(Beginning of DATASET RECORDS)

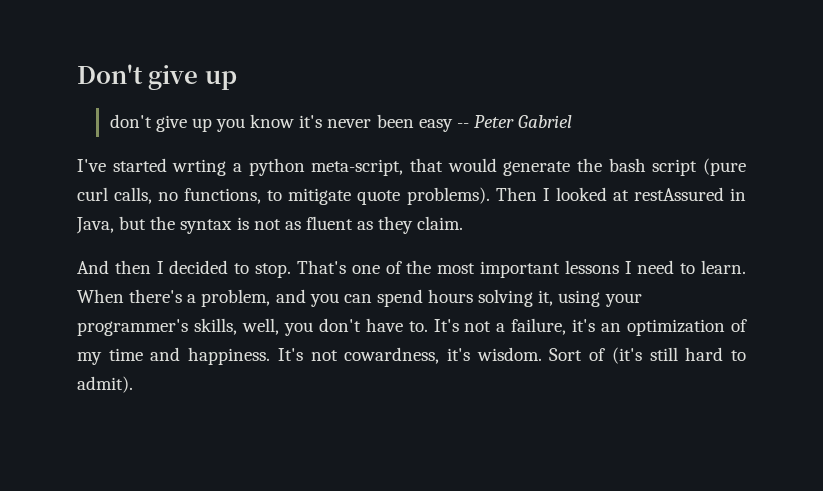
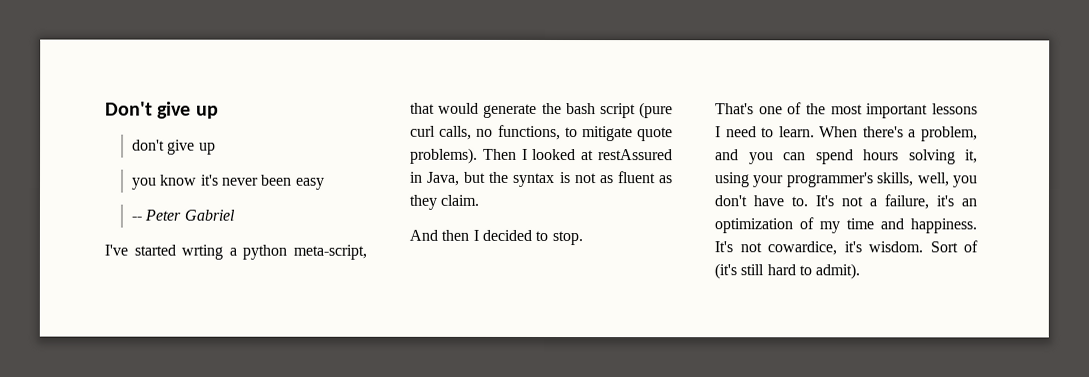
(212, 125) none -> (216, 148) //
(453, 125) none -> (325, 183) //
(292, 270) none -> (583, 238) //
[344,347,440,364] cowardness, -> [767,241,837,256] cowardice,

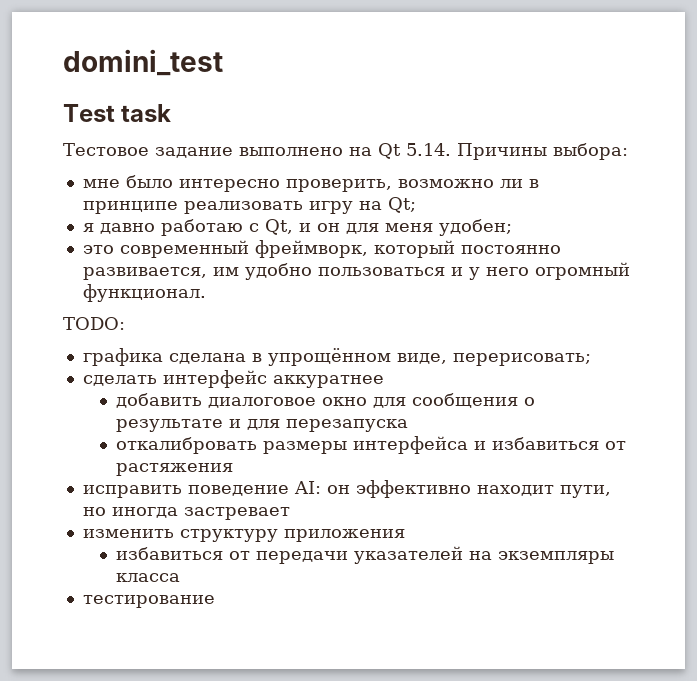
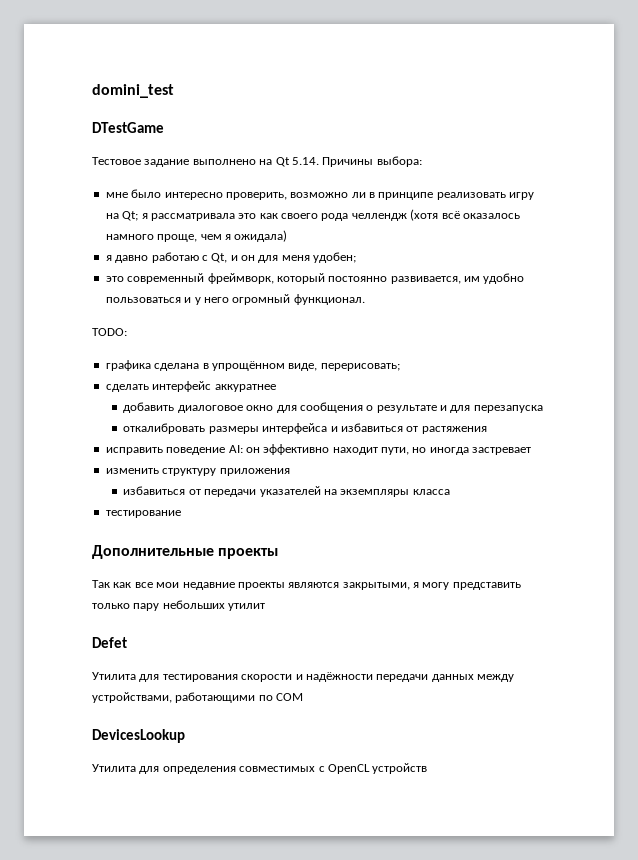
[63,104,172,122] Test task -> [92,122,164,133] DTestGame
(416, 205) none -> [141,209,520,221] [105,230,288,242] я рассматривала это как своего рода челлендж (хотя всё оказалось намного проще, чем я ожидала)
(215, 601) none -> [92,545,279,559] [92,580,521,590] [92,600,266,611] [92,637,127,648] [92,672,514,682] [92,692,304,703] [92,729,185,743] [92,763,428,774] // Дополнительные проекты // Так как все мои недавние проекты являются закрытыми, я могу представить только пару небольших утилит // Defet // Утилита для тестирования скорости и надёжности передачи данных между устройствами, работающими по COM // DevicesLookup // Утилита для определения совместимых с OpenCL устройств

(End of DATASET RECORDS)

TASK STATEMENT:
Reproduce exactly the lines of the entries above from the first through the line with "(416, 205) none", both included; pictures should not be reproduced.

WRITTEN SOLUTION:
(212, 125) none -> (216, 148) //
(453, 125) none -> (325, 183) //
(292, 270) none -> (583, 238) //
[344,347,440,364] cowardness, -> [767,241,837,256] cowardice,

[63,104,172,122] Test task -> [92,122,164,133] DTestGame
(416, 205) none -> [141,209,520,221] [105,230,288,242] я рассматривала это как своего рода челлендж (хотя всё оказалось намного проще, чем я ожидала)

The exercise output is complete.